##### Supplied records
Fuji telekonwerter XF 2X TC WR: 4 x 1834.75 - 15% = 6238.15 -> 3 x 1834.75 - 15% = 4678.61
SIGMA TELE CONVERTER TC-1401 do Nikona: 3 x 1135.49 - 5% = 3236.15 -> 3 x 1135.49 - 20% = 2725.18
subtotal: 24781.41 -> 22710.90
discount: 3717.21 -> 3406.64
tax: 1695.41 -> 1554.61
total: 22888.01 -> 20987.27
##########
Could you output every record above exactly as written?

## Exercise solution:
Fuji telekonwerter XF 2X TC WR: 4 x 1834.75 - 15% = 6238.15 -> 3 x 1834.75 - 15% = 4678.61
SIGMA TELE CONVERTER TC-1401 do Nikona: 3 x 1135.49 - 5% = 3236.15 -> 3 x 1135.49 - 20% = 2725.18
subtotal: 24781.41 -> 22710.90
discount: 3717.21 -> 3406.64
tax: 1695.41 -> 1554.61
total: 22888.01 -> 20987.27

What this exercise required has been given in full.